▶ Work to be completed: Below are the records; tally the lines that include "making" and report only the total.

+++ Material provided +++

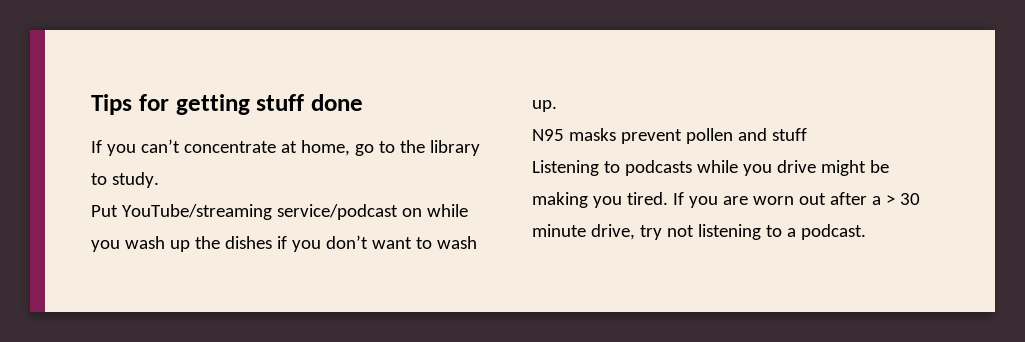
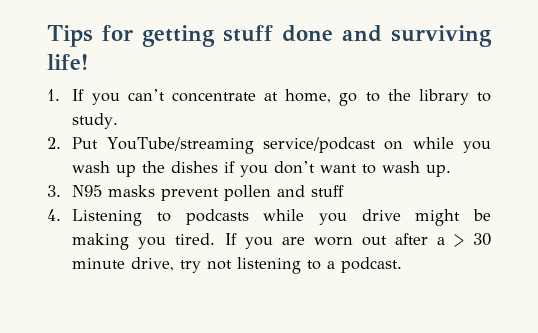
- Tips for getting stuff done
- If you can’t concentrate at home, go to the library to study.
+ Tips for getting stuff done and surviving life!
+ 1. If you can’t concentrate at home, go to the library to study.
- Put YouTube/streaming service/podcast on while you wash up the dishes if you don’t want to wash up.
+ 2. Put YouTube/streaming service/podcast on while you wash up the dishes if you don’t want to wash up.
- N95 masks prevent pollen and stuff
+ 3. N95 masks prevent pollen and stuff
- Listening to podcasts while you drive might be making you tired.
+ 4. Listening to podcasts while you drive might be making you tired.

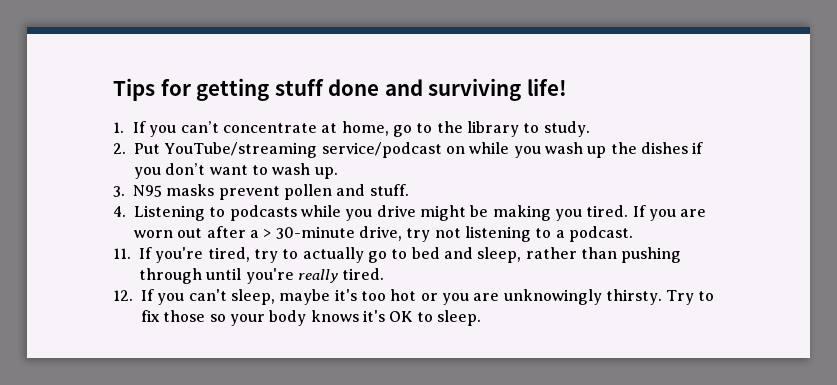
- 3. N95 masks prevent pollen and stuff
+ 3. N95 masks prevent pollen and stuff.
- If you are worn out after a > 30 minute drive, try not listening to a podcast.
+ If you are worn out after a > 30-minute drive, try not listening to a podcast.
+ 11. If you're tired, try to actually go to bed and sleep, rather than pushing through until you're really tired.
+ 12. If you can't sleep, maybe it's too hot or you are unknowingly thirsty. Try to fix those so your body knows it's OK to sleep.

+++
+++ Material provided +++

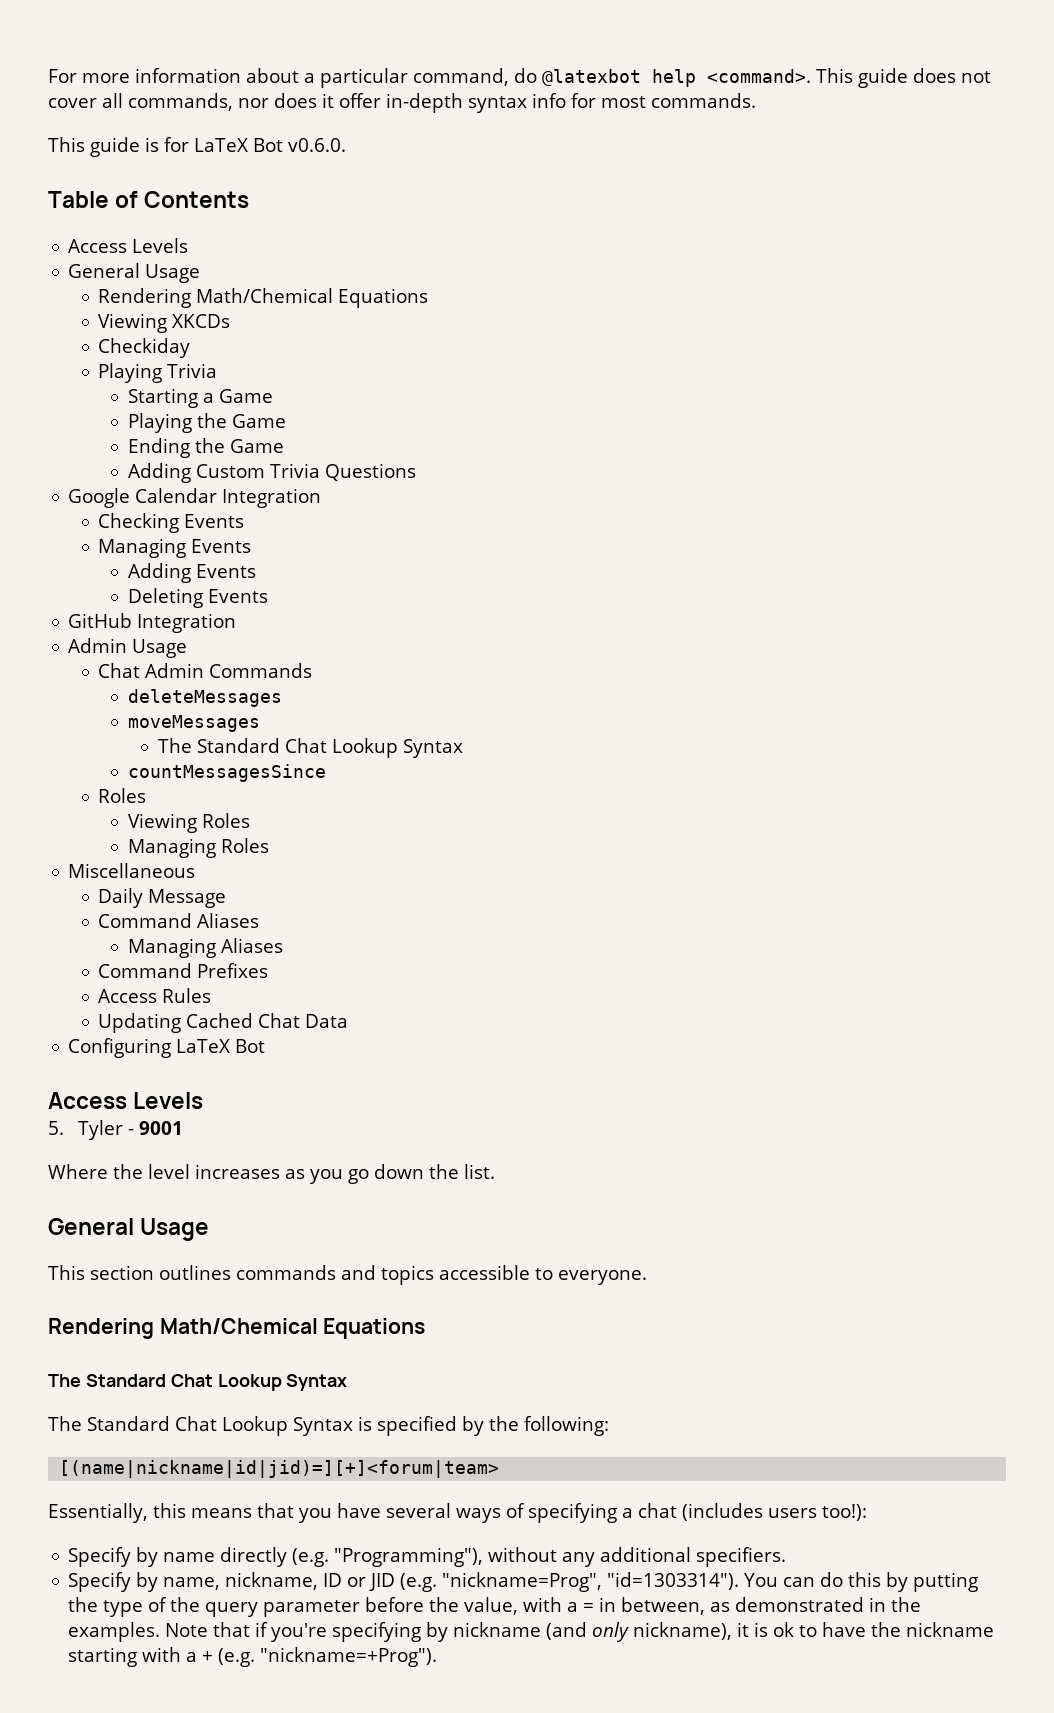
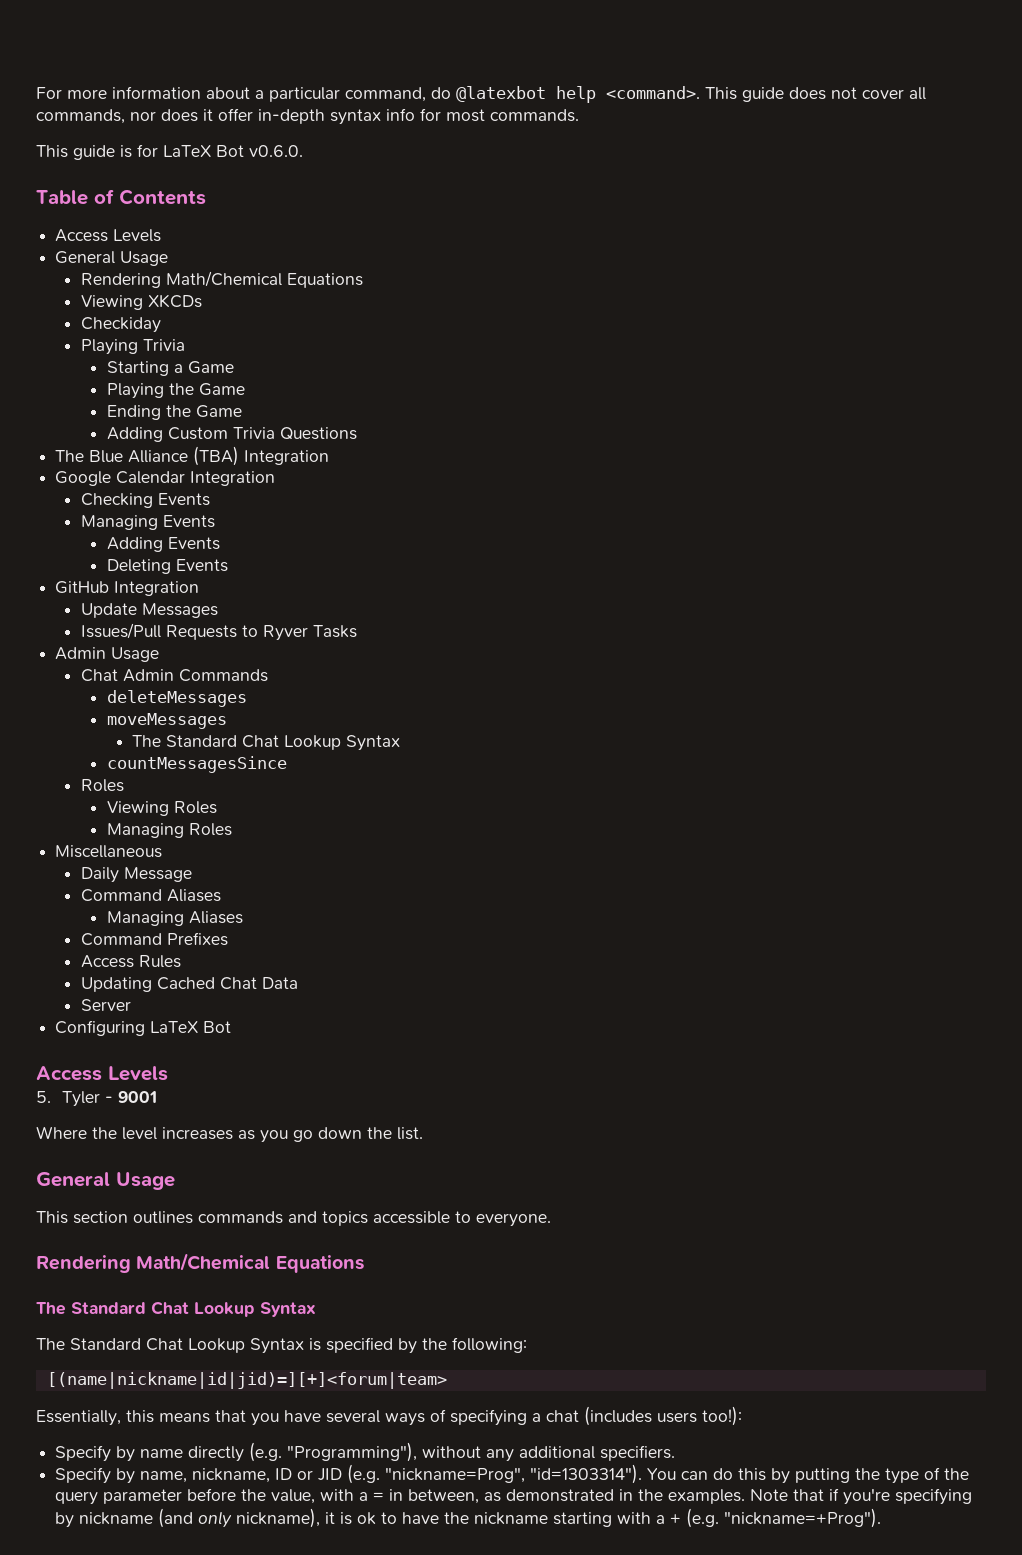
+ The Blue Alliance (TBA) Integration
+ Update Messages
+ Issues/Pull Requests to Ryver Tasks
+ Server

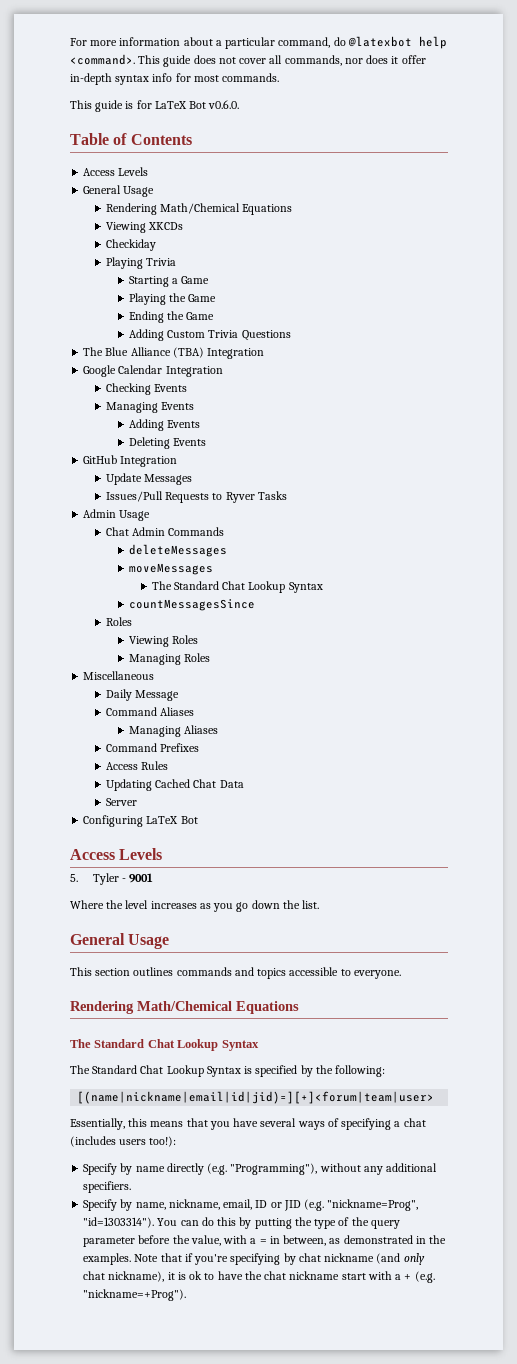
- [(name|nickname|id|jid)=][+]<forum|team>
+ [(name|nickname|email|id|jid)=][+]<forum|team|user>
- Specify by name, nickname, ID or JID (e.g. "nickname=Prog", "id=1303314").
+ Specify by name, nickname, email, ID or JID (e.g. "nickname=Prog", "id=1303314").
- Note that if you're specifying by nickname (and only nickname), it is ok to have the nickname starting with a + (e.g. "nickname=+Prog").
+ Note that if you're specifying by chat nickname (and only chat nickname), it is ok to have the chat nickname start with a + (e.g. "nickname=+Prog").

+++
+++ Material provided +++

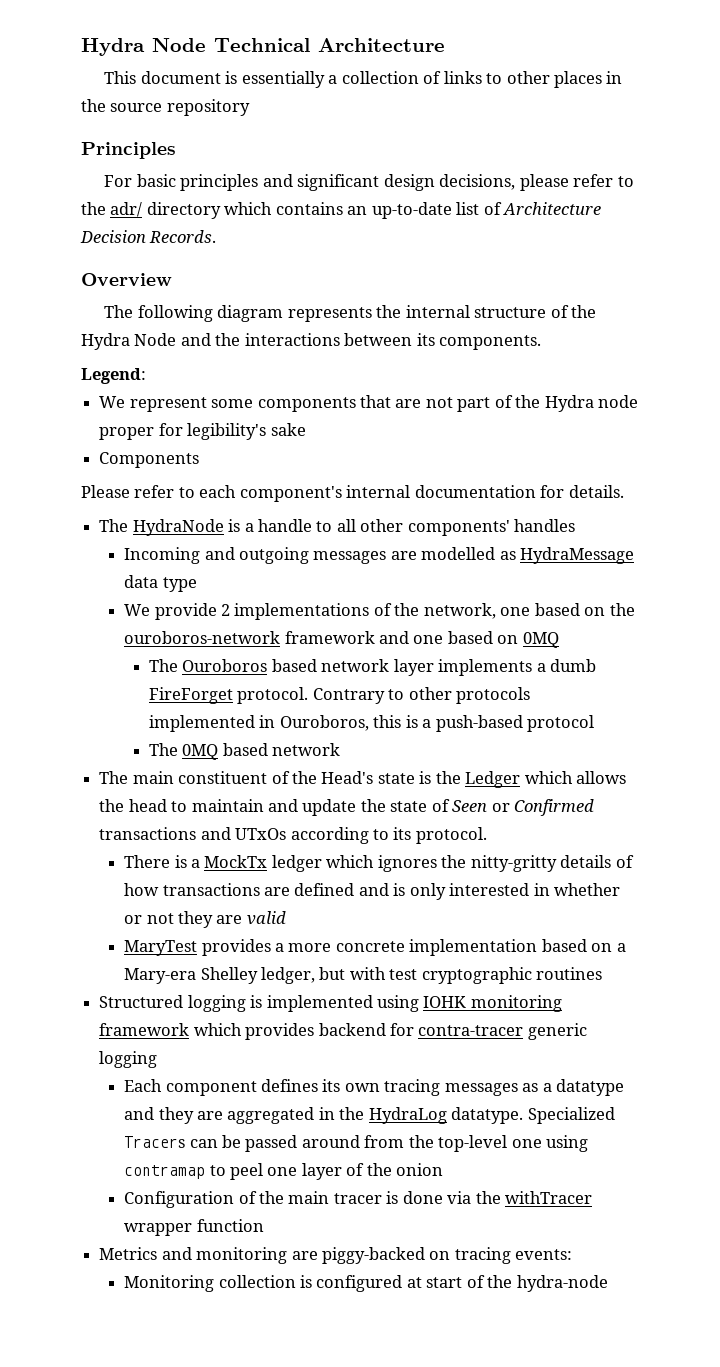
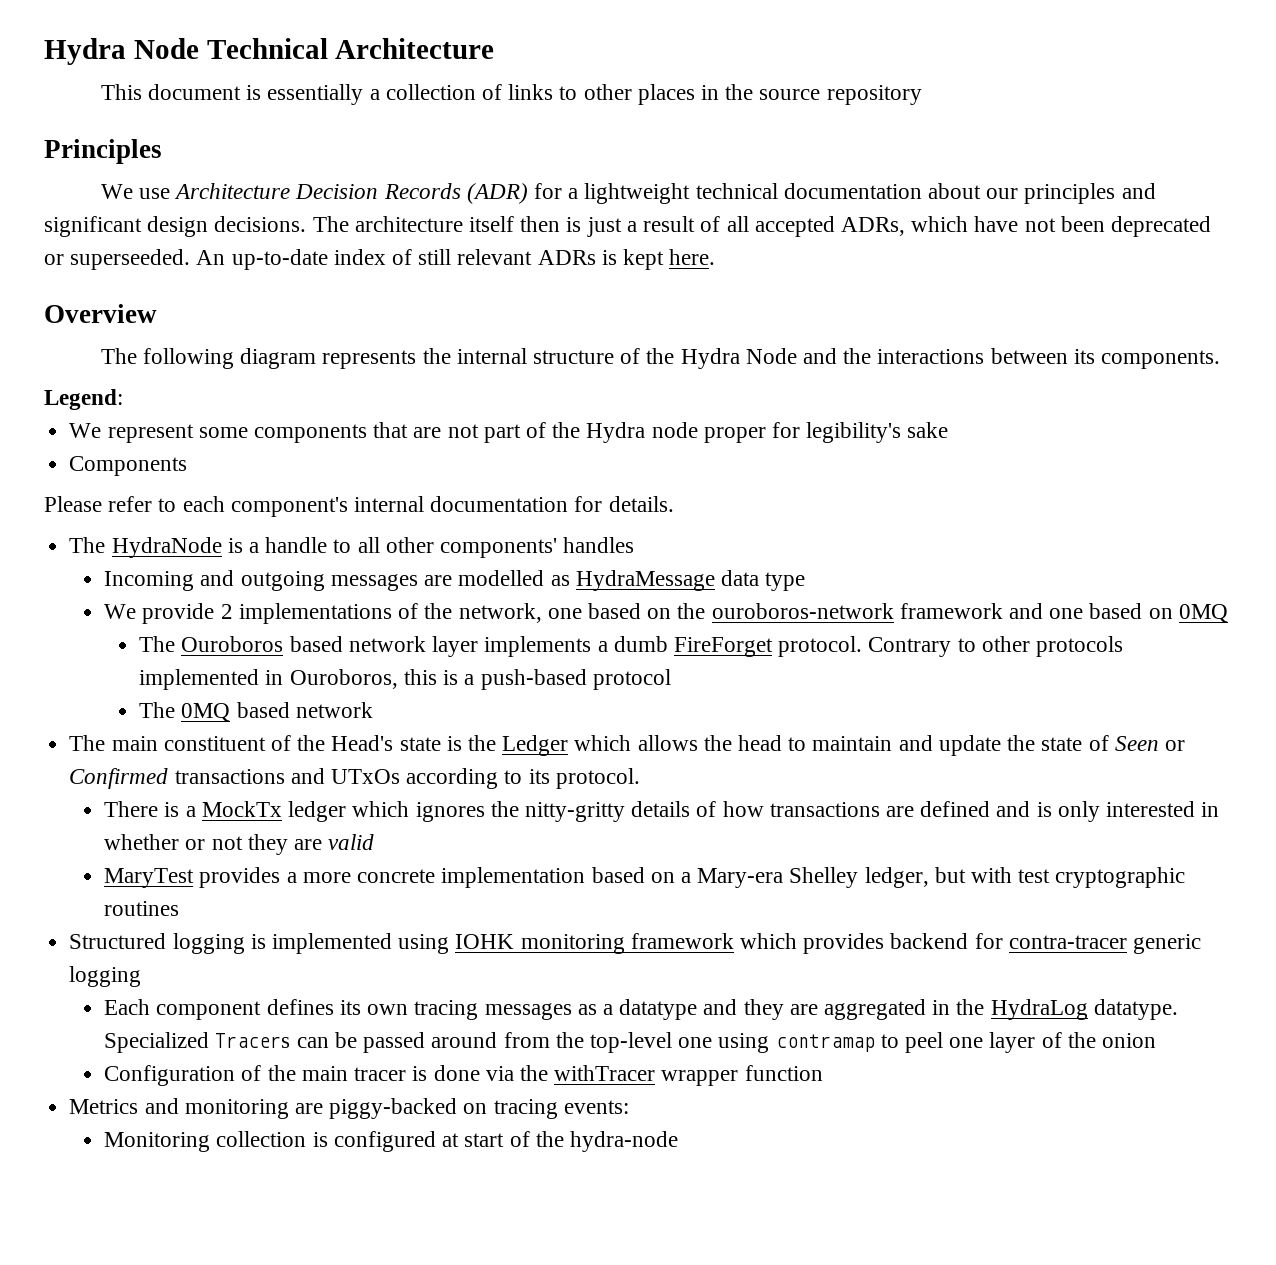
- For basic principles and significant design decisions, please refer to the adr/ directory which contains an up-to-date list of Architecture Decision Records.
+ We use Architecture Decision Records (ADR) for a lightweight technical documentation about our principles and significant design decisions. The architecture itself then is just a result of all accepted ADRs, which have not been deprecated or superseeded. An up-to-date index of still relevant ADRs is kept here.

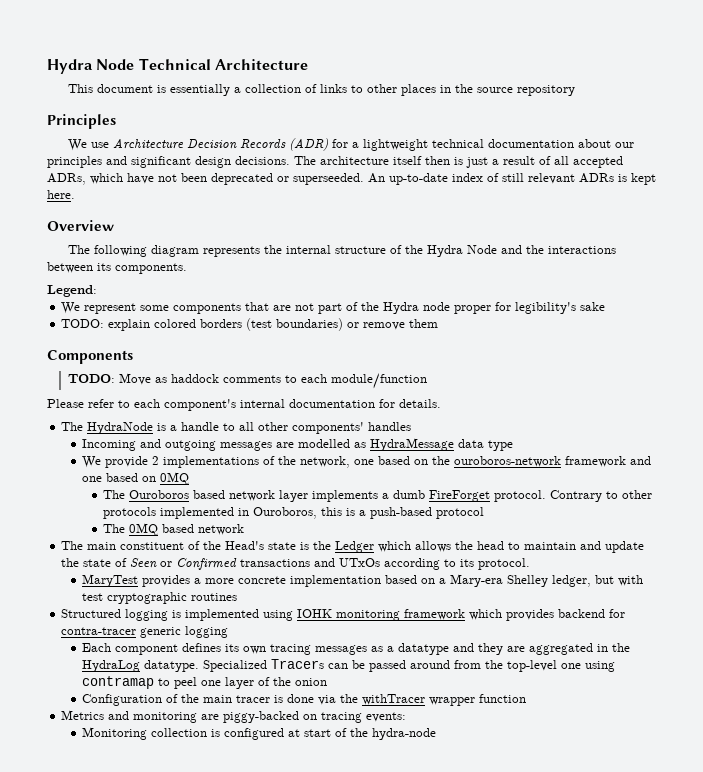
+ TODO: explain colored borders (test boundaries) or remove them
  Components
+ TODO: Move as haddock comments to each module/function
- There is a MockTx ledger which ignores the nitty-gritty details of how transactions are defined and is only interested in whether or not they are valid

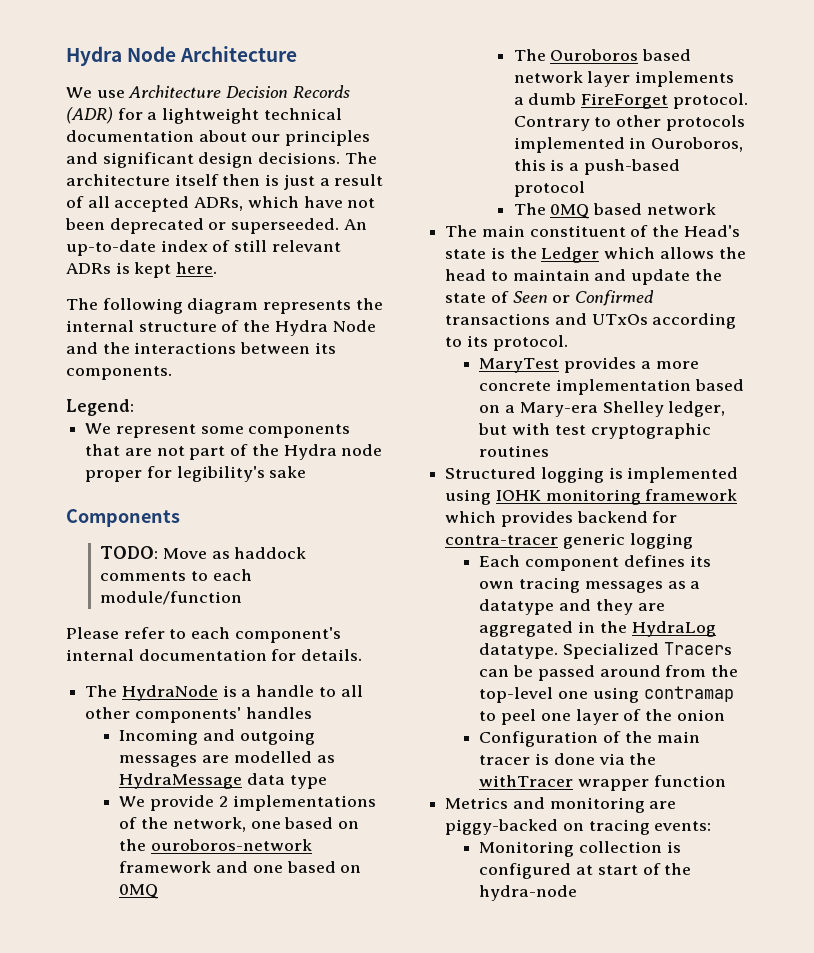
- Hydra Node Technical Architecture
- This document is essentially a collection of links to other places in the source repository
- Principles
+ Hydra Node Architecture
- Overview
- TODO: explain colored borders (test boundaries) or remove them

+++

▶ Finished task: 2